I'll admit I thought at one time that "it couldn't happen here". Now I know it can happen anywhere. :^(

Prairie Fires mentions a place my great-grandmothers' family lived; Lake Benton Minnesota. The Ingalls stayed there before heading further west to Dakota Territory and Charles worked there for a railroad. We have one old photo of some of my great-grandmothers' family with Lake Benton written on the back and a date of 1878. Her part of the family would join them from Wisconsin where she was born (just above Chicago IL). She married a man from Manitoba Canada much later and they homesteaded in Saskatchewan where my grandmother and four sisters and two brothers were born. I had the job a few times of minding my great-grandmother (you would never say babysitting). I had known here earlier having her own small house with chickens further up Vancouver Island near one of my great-aunts (her daughter), her neighbours there kept rabbits and I think were Porteguese. She came to live with my grandparents full time when keeping her small house got too much. I heard her stories about a school horse in Minnesota they would ride and the bad winters and hard water. My mother wishes she had listened more or even recorded her stories. Her great motto was "It's a good life if you don't weaken". DeSmet, the Dakota town the Ingalls helped found, was roughly parallel in latitude to Lake Benton. Walnut Grove MN, further east and particularly famous from the tv series, was not much like portrayed there from the sounds of it in this book.
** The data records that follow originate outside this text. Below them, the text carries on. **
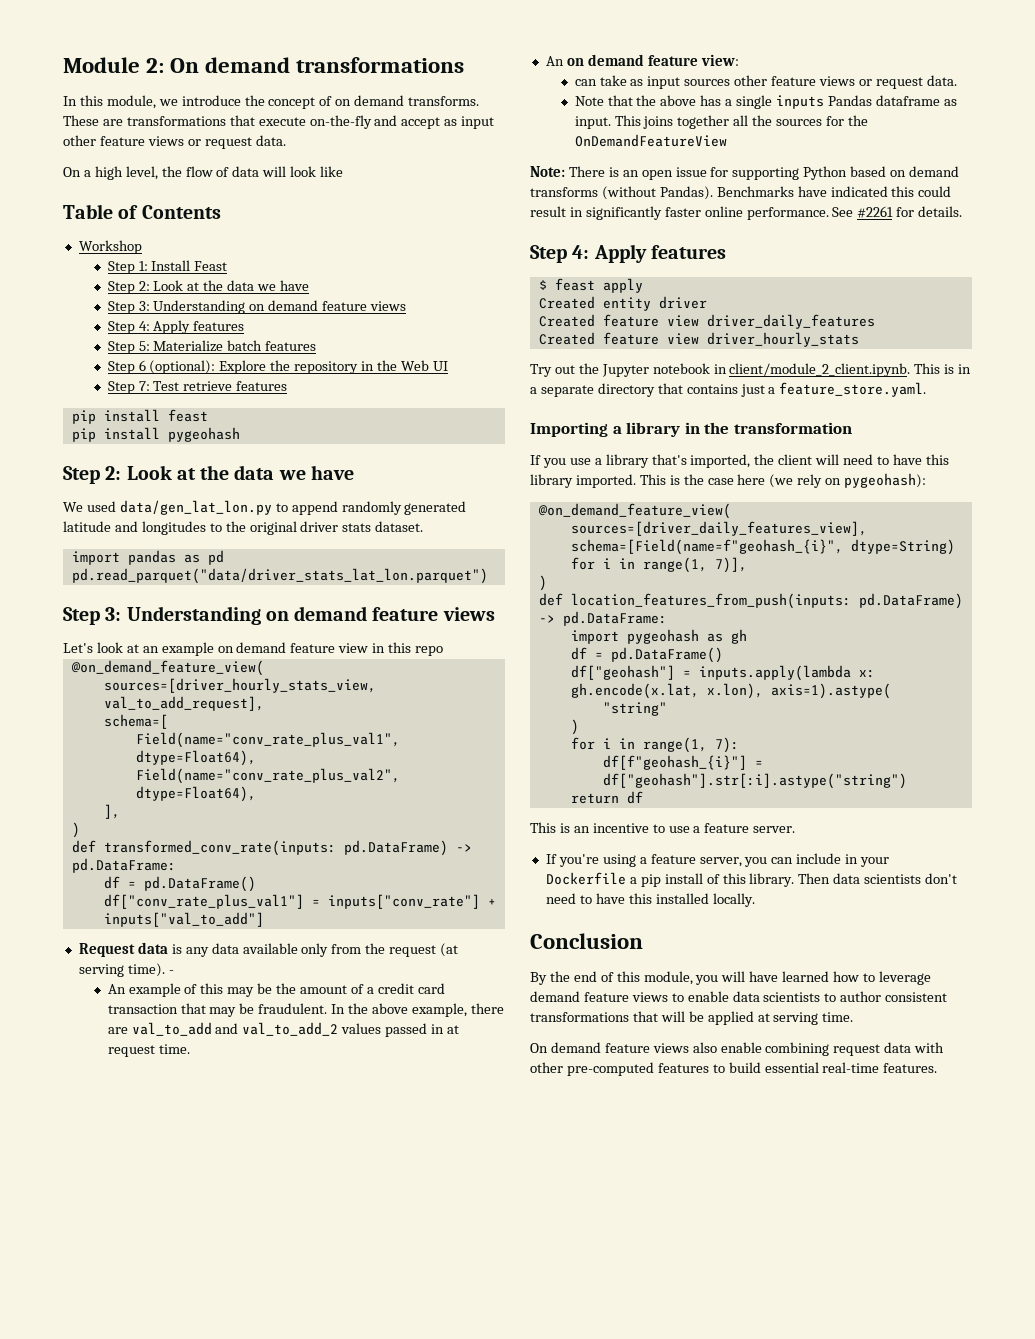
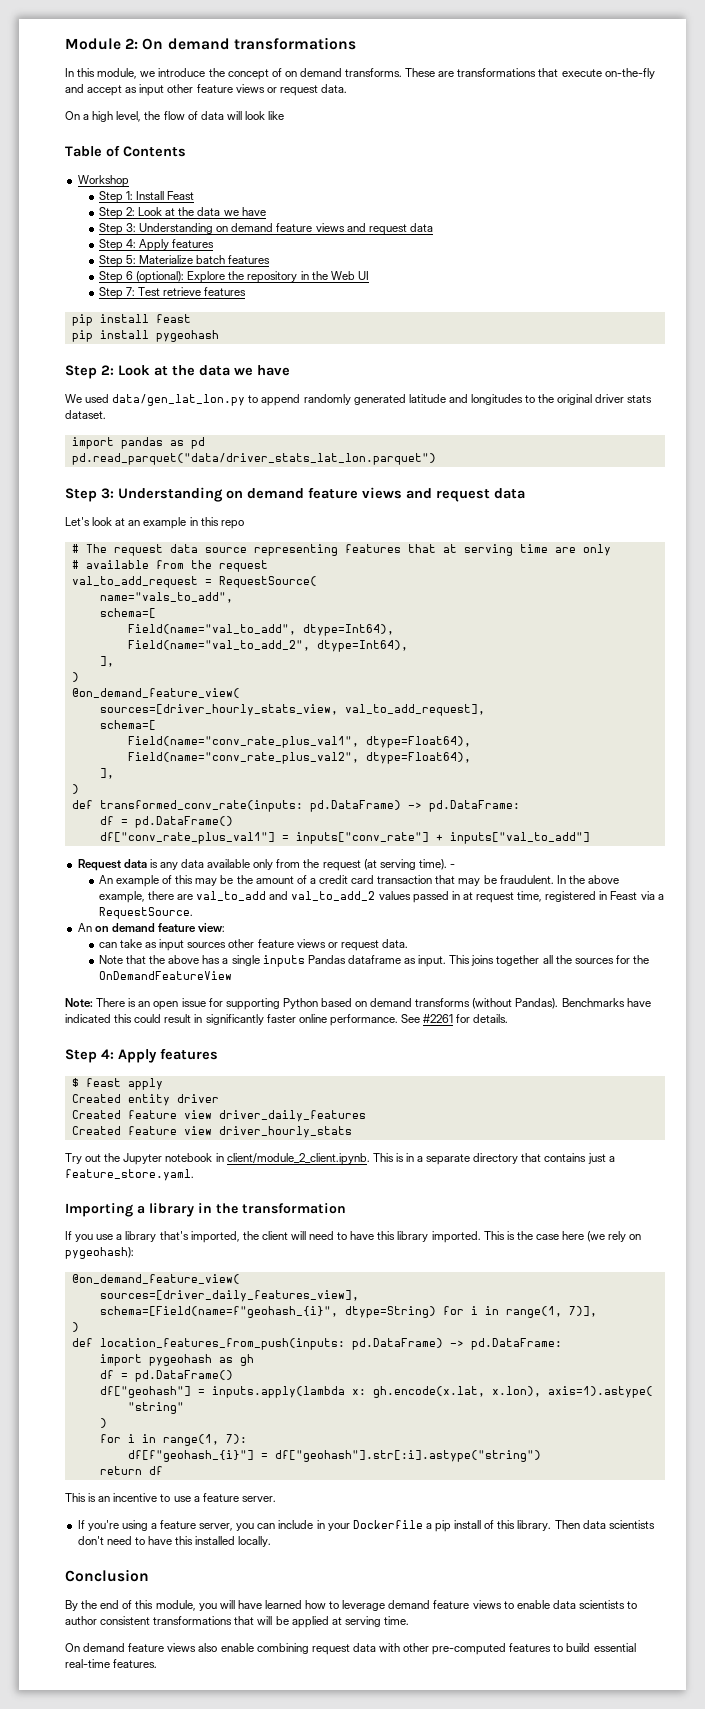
  Step 1: Install Feast
  Step 2: Look at the data we have
- Step 3: Understanding on demand feature views
+ Step 3: Understanding on demand feature views and request data
  pd.read_parquet("data/driver_stats_lat_lon.parquet")
- Step 3: Understanding on demand feature views
+ Step 3: Understanding on demand feature views and request data
- Let's look at an example on demand feature view in this repo
+ Let's look at an example in this repo
+ # The request data source representing features that at serving time are only
+ # available from the request
+ val_to_add_request = RequestSource(
+ name="vals_to_add",
+ schema=[
+ Field(name="val_to_add", dtype=Int64),
+ Field(name="val_to_add_2", dtype=Int64),
+ ],
+ )
- In the above example, there are val_to_add and val_to_add_2 values passed in at request time.
+ In the above example, there are val_to_add and val_to_add_2 values passed in at request time, registered in Feast via a RequestSource.

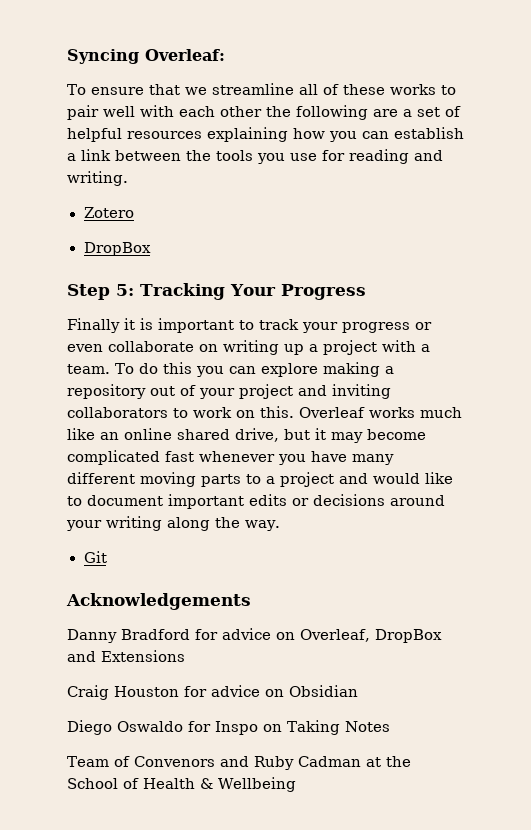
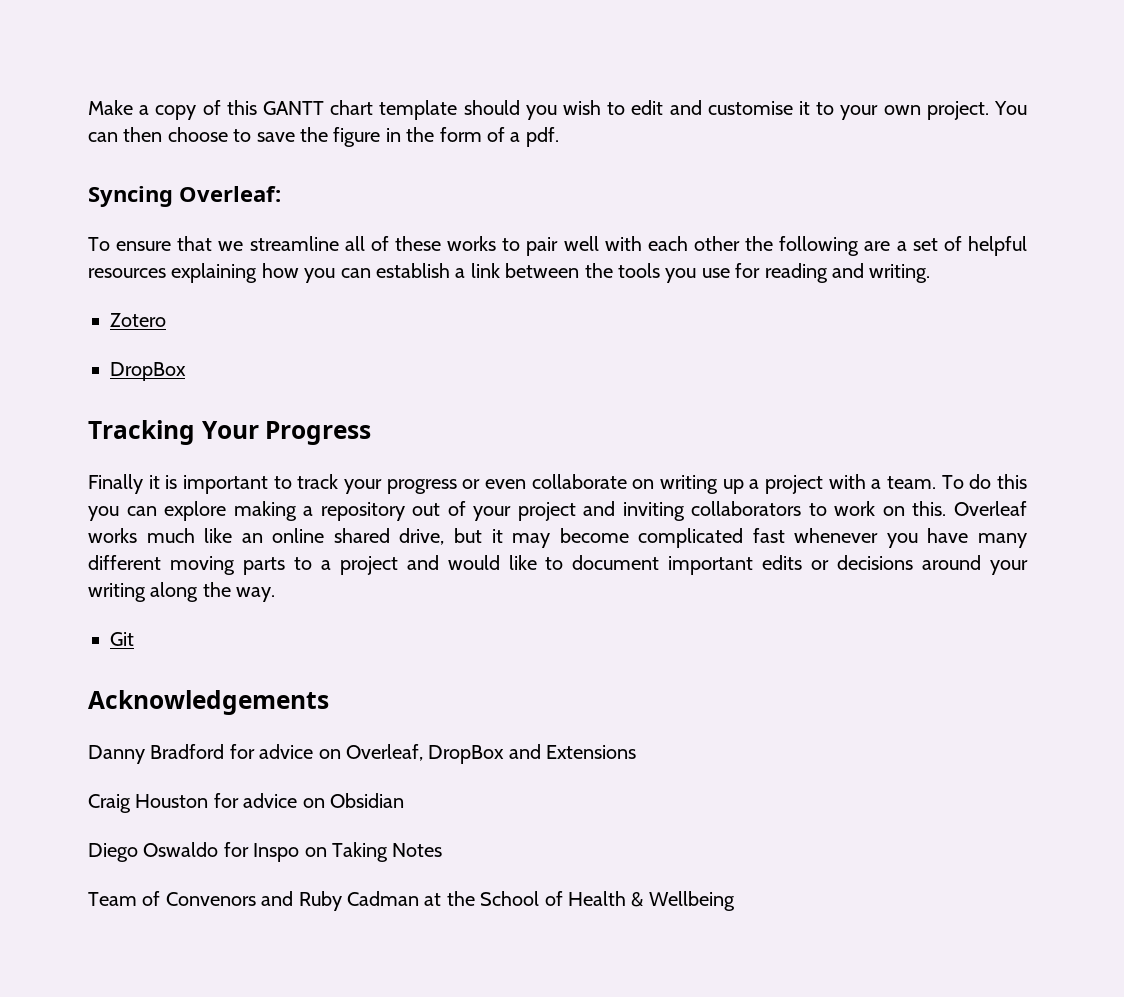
+ Make a copy of this GANTT chart template should you wish to edit and customise it to your own project. You can then choose to save the figure in the form of a pdf.
- Step 5: Tracking Your Progress
+ Tracking Your Progress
On Youtube there are videos from a couple of guys who dig up deposits of old bottles around these areas, usually where stores and latrines once were. Lots of medicinal and liquor flasks, sometimes bottles from laundry related items for 'bluing'. Any paper labels are mostly long gone. The videos end with photos of the most prized of the bottles shown having been cleaned of all muck.

I'll add The Children's Blizzard to my list to seek out down the road. I have a book on the much later 'Hunger Winter' in the waning days of occupied Holland my father lived through to keep it company.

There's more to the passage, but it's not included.